[YOUR TASK] Leave the pictures out, and transcribe the material below exactly from the line with "html: none ->" to the line with "text-align: none ->", both lines included.

[SOURCE MATERIAL]
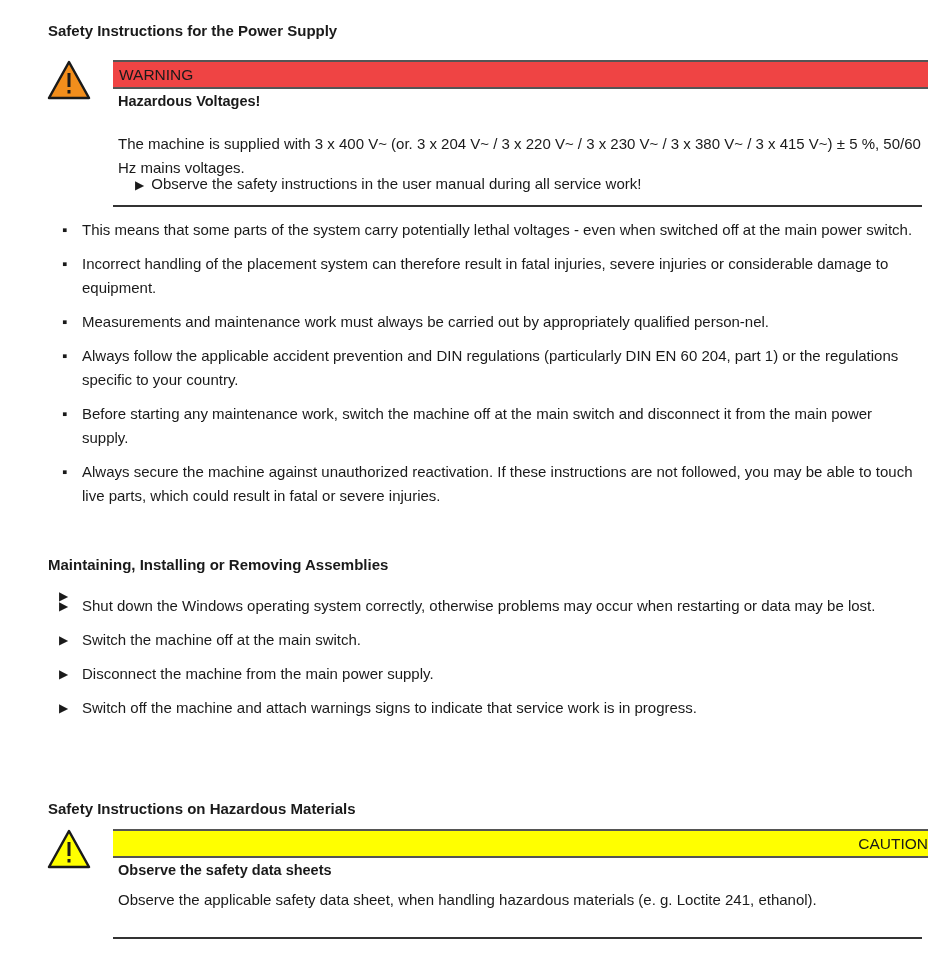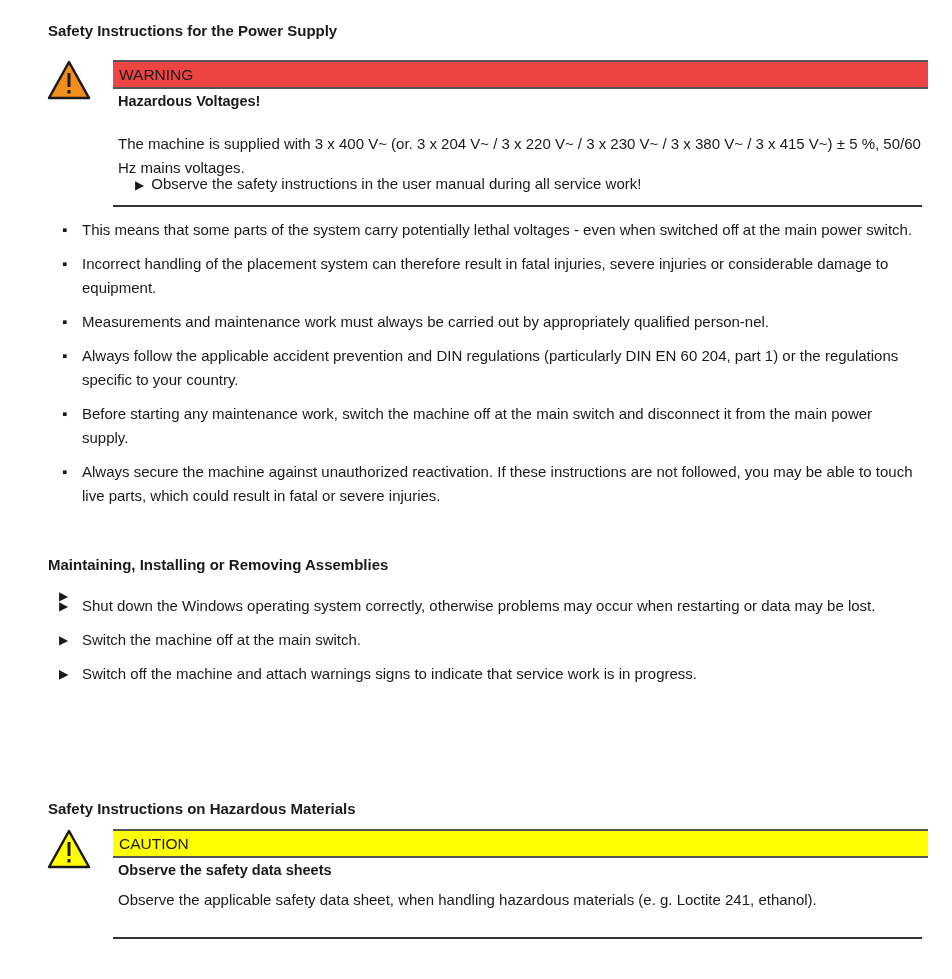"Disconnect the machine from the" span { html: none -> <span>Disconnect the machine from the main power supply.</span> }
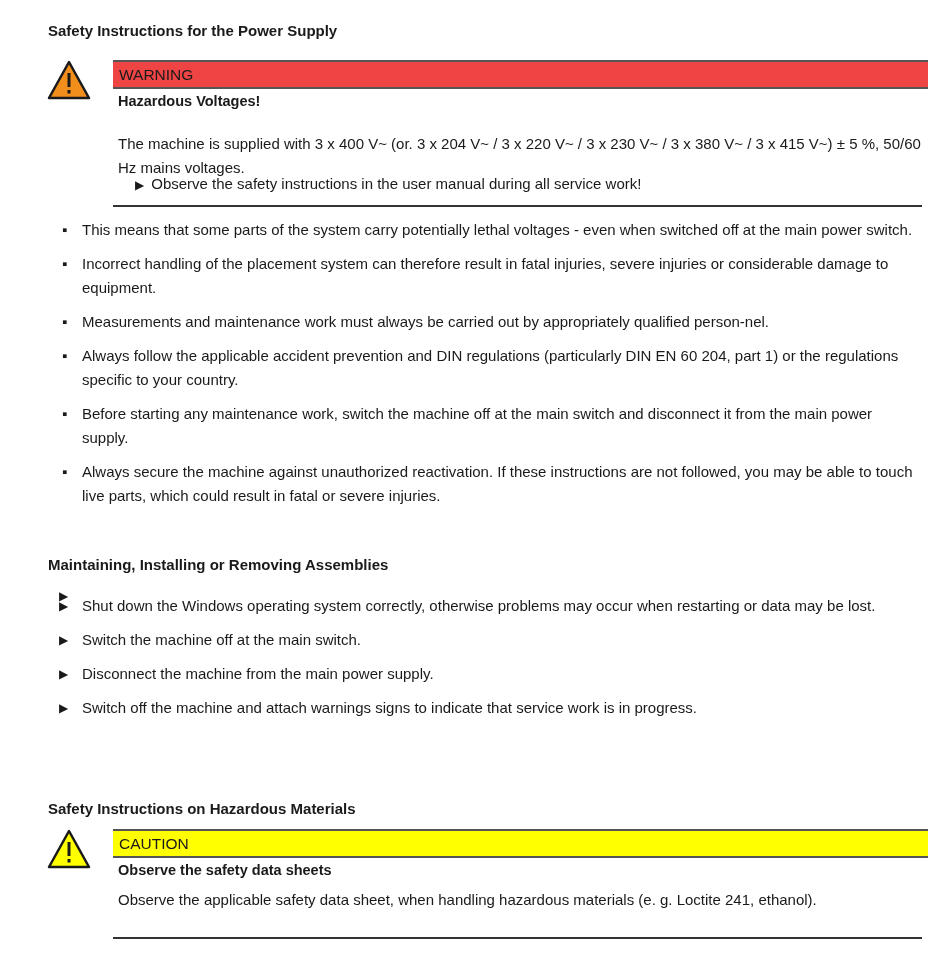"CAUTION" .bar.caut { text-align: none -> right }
==
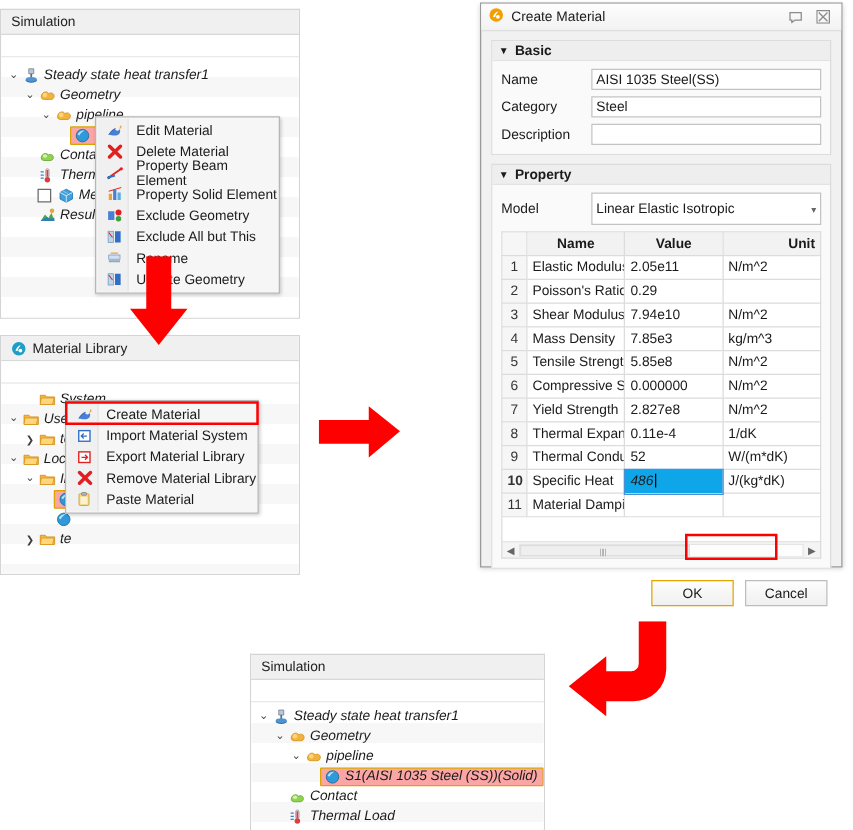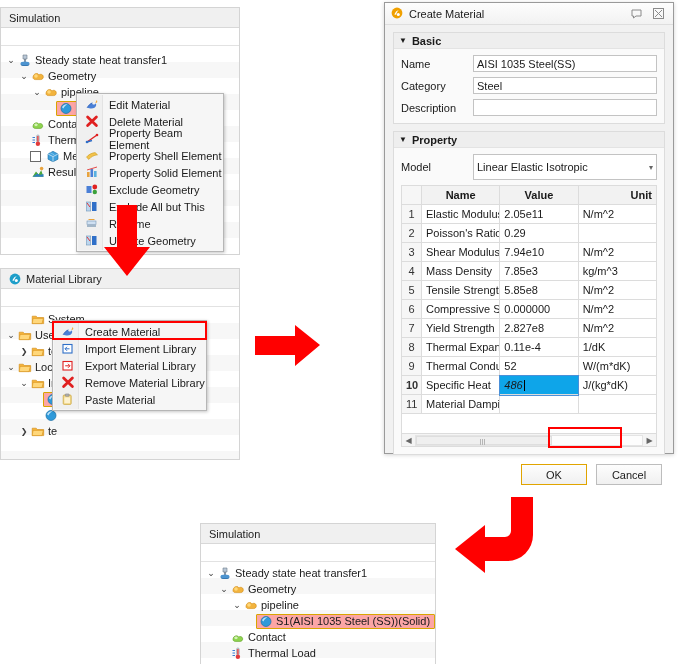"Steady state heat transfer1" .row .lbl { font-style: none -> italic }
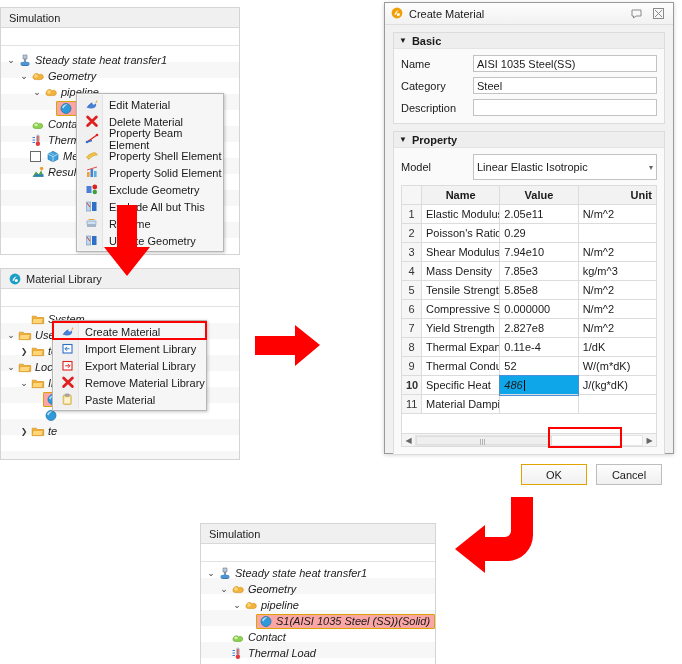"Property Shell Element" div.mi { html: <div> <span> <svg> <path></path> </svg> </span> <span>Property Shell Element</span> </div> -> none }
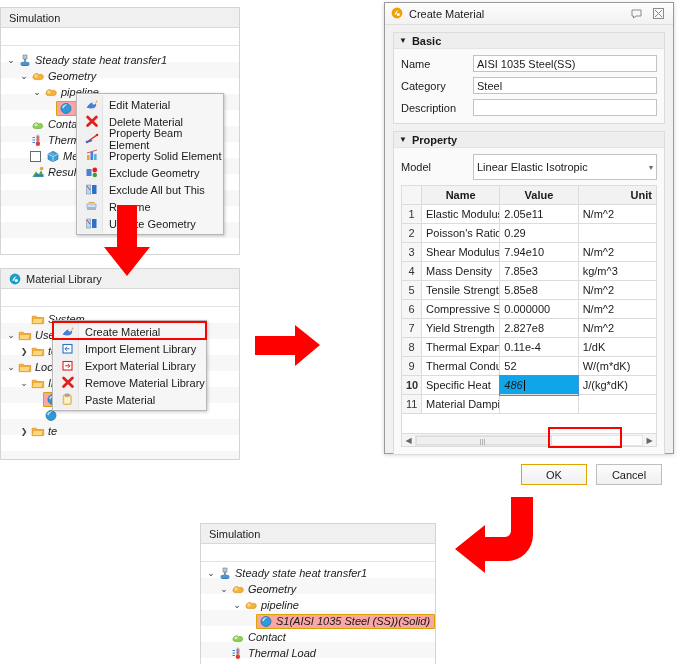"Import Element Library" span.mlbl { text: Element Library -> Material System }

[SOLUTION FOR THIS PROBLEM]
"Disconnect the machine from the" span { html: none -> <span>Disconnect the machine from the main power supply.</span> }
"CAUTION" .bar.caut { text-align: none -> right }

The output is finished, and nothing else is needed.